Evaluate SQL records in a For Each loop taking into account previous steps through loop

I have written a script in Powershell that searches through a relational database using Select Top statements to pick records which are suitable to match with items in an input text file. For the sake of simplicity I not include all of the condition that need to be met, just the ones I am having trouble with:
Each item in the input file has a corresponding requirement for resource x and resource y.
Input File:
Record 1 2x 1y
Record 2 1x 1y
In the database each record is similar
Database:
Record 1 4x 3y
Record 2 1x 2y
What my script does is loop through each item in my input file and searches through the database to find a record that has sufficient amount of resource x and resource y. The script does this and outputs a file which basically matches records of the input file to suitable records of the database.

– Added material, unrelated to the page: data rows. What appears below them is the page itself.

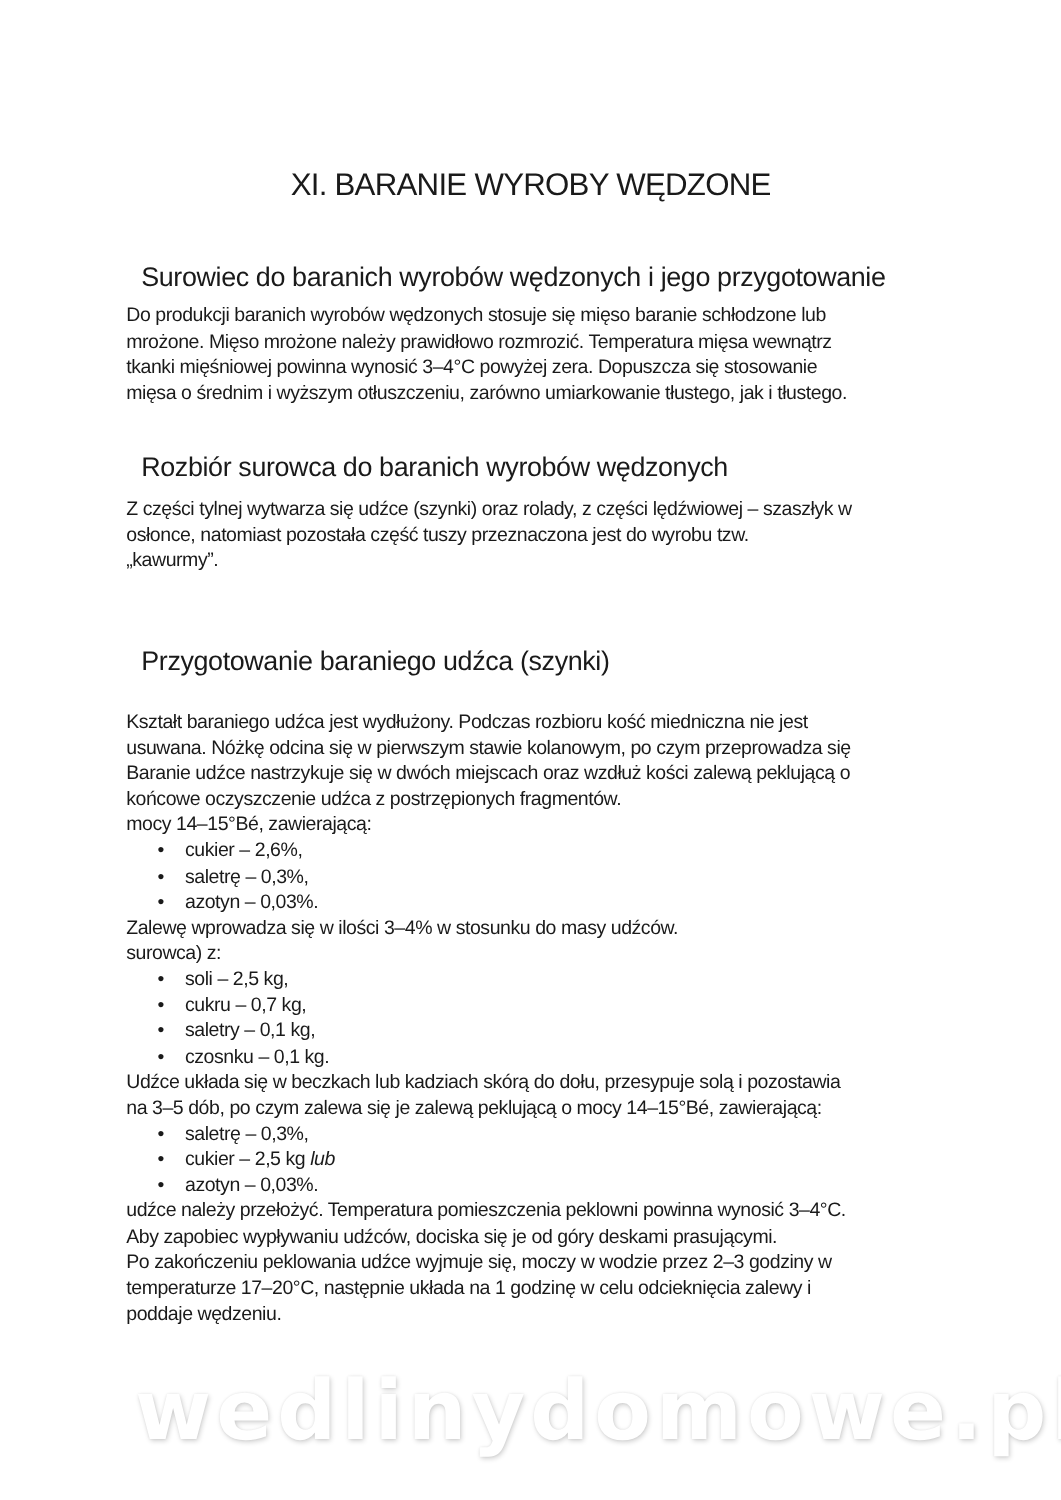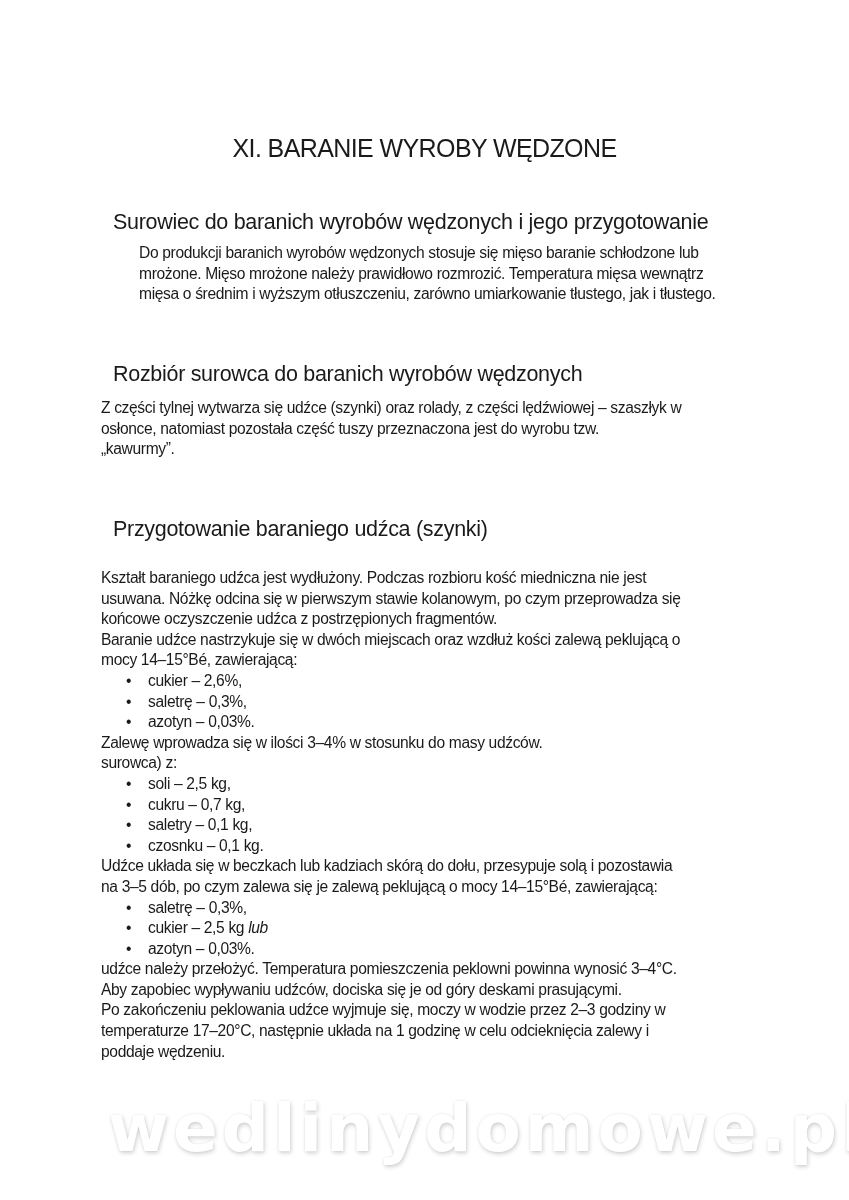--- a/index.html
+++ b/index.html
@@ -23,39 +23,40 @@
                text-shadow: 1px 2px 4px rgba(0,0,0,0.18), 0 0 2px rgba(0,0,0,0.08); }
 </style>
 </head>
 <body>
 
 <div class="page">
 
   <h1 class="title">XI. BARANIE WYROBY WĘDZONE</h1>
 
   <h2 class="h2" style="top:198px;">Surowiec do baranich wyrobów wędzonych i jego przygotowanie</h2>
-  <div class="block" style="top:243px;margin-left:38px;">
+  <div class="block" style="top:243px;">
     <span class="line">Do produkcji baranich wyrobów wędzonych stosuje się mięso baranie schłodzone lub</span>
     <span class="line">mrożone. Mięso mrożone należy prawidłowo rozmrozić. Temperatura mięsa wewnątrz</span>
+    <span class="line">tkanki mięśniowej powinna wynosić 3–4°C powyżej zera. Dopuszcza się stosowanie</span>
     <span class="line">mięsa o średnim i wyższym otłuszczeniu, zarówno umiarkowanie tłustego, jak i tłustego.</span>
   </div>
 
   <h2 class="h2" style="top:350px;">Rozbiór surowca do baranich wyrobów wędzonych</h2>
   <div class="block" style="top:398px;">
     <span class="line">Z części tylnej wytwarza się udźce (szynki) oraz rolady, z części lędźwiowej – szaszłyk w</span>
     <span class="line">osłonce, natomiast pozostała część tuszy przeznaczona jest do wyrobu tzw.</span>
     <span class="line">„kawurmy”.</span>
   </div>
 
   <h2 class="h2" style="top:505px;">Przygotowanie baraniego udźca (szynki)</h2>
   <div class="block" style="top:568px;">
     <span class="line">Kształt baraniego udźca jest wydłużony. Podczas rozbioru kość miedniczna nie jest</span>
     <span class="line">usuwana. Nóżkę odcina się w pierwszym stawie kolanowym, po czym przeprowadza się</span>
+    <span class="line">Baranie udźce nastrzykuje się w dwóch miejscach oraz wzdłuż kości zalewą peklującą o</span>
     <span class="line">końcowe oczyszczenie udźca z postrzępionych fragmentów.</span>
-    <span class="line">Baranie udźce nastrzykuje się w dwóch miejscach oraz wzdłuż kości zalewą peklującą o</span>
     <span class="line">mocy 14–15°Bé, zawierającą:</span>
 
     <ul>
       <li><span class="bullet">•</span><span>cukier – 2,6%,</span></li>
       <li><span class="bullet">•</span><span>saletrę – 0,3%,</span></li>
       <li><span class="bullet">•</span><span>azotyn – 0,03%.</span></li>
     </ul>
 
     <span class="line">Zalewę wprowadza się w ilości 3–4% w stosunku do masy udźców.</span>
     <span class="line">surowca) z:</span>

However, it doesn't work properly as it step through each item in the loop, it doesn't take into account if the previous item(s) in the loop have been matched to records (and used up resources). For example:
The script evaluates input file record 1 (2x 1y) and matches it to record 1 in the DB (4x 3y). Now when the script goes to the next item in input file (1x 1y) it evaluates record 1 in the DB as still having 4x and 3y despite having been matched previously in the loop and it's resources should now be looked at as 2x 2y (4x-2x 3y-1y).
How can I accomplish this? In the end the script could be evaulating 200 input records at a time against a Database with 70,000 records. The answer doesn't have to be in PowerShell, I'm just having a hard time thinking of a conceptual answer to this problem.
Here's a PowerShell example using randomly generated CSVs.
Input table format:
RecordName ResourceX ResourceY Match
Record 0 8 0
Record 1 2 5
Record 2 5 9
Processing:
$cResources = Import-Csv resources-before.csv
$cResourcesNeeded = Import-Csv needed-infile.csv
foreach ($needed in $cResourcesNeeded) {
foreach ($supply in $cResources) {
if (($needed.ResourceX -le $supply.ResourceX) -and `
($needed.ResourceY -le $supply.ResourceY)) {
# Match found.
$needed.Match = $supply.RecordName
$supply.Match += $needed.RecordName
# Updating supply record.
$supply.ResourceX = $supply.ResourceX - $needed.ResourceX
$supply.ResourceY = $supply.ResourceY - $needed.ResourceY
# Back to outer loop.
break
}
}
}
$cResources | Export-Csv -NoTypeInformation resources-after.csv
$cResourcesNeeded | Export-Csv -NoTypeInformation needed-outfile.csv
Of course this is just a very basic example. I don't know what other requirements you have so feel free to elaborate further (i.e. update the question with your actual code) if you need something more specific.